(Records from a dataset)
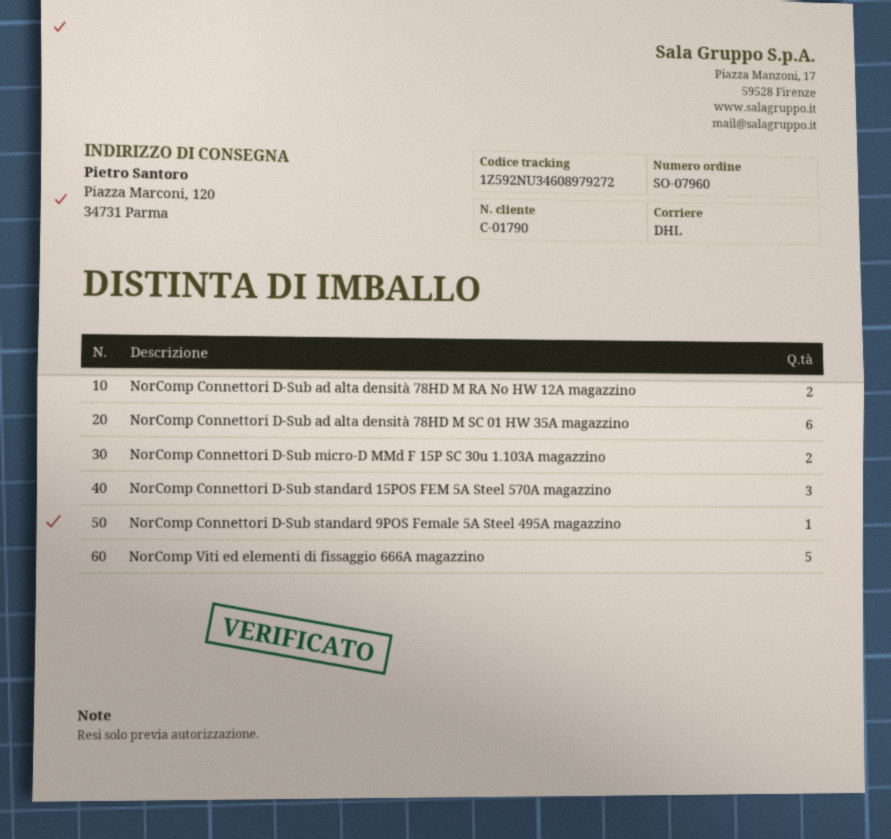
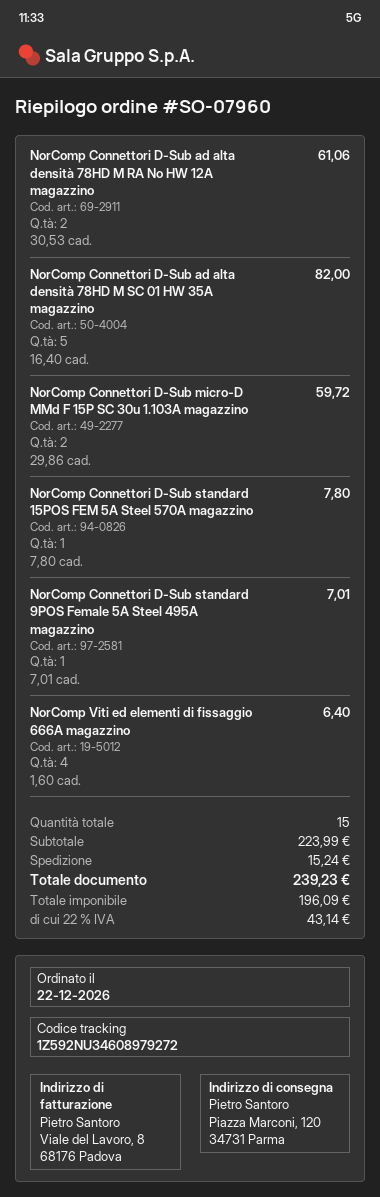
NorComp Connettori D-Sub ad alta densità 78HD M SC 01 HW 35A magazzino: 6 -> 5
NorComp Connettori D-Sub standard 15POS FEM 5A Steel 570A magazzino: 3 -> 1
NorComp Viti ed elementi di fissaggio 666A magazzino: 5 -> 4

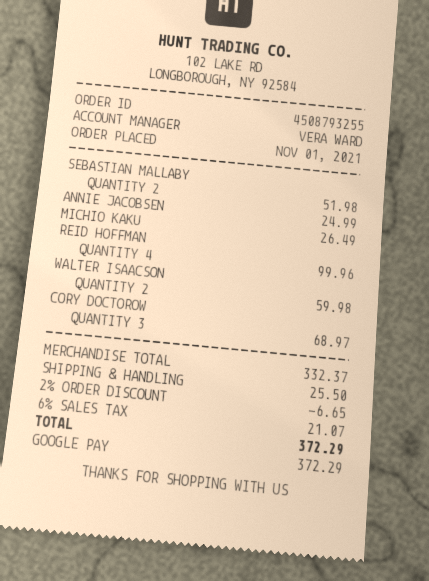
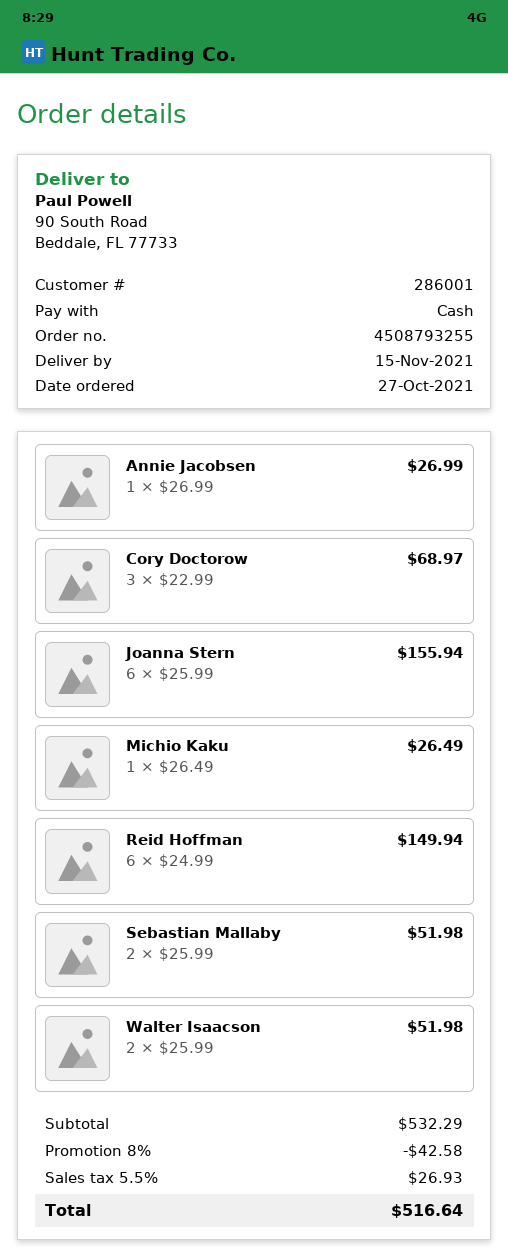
order date: 2021-11-01 -> 2021-10-27
payment method: Google Pay -> cash
ANNIE JACOBSEN: 1 for 24.99 -> 1 for 26.99
REID HOFFMAN: 4 for 99.96 -> 6 for 149.94
WALTER ISAACSON: 2 for 59.98 -> 2 for 51.98
Joanna Stern: none -> 6 for 155.94
subtotal: 332.37 -> 532.29
discount: 2% = 6.65 -> 8% = 42.58
shipping: 25.50 -> none
tax: 6% = 21.07 -> 5.5% = 26.93
total: 372.29 -> 516.64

== Problem ==
An exact transcription is needed of the lines from the one with "NorComp Viti ed" to the one with "tax: 6% = 21.07 -> 5.5% = 26.93" above, both ends included, with pictures left out.

== Written response ==
NorComp Viti ed elementi di fissaggio 666A magazzino: 5 -> 4

order date: 2021-11-01 -> 2021-10-27
payment method: Google Pay -> cash
ANNIE JACOBSEN: 1 for 24.99 -> 1 for 26.99
REID HOFFMAN: 4 for 99.96 -> 6 for 149.94
WALTER ISAACSON: 2 for 59.98 -> 2 for 51.98
Joanna Stern: none -> 6 for 155.94
subtotal: 332.37 -> 532.29
discount: 2% = 6.65 -> 8% = 42.58
shipping: 25.50 -> none
tax: 6% = 21.07 -> 5.5% = 26.93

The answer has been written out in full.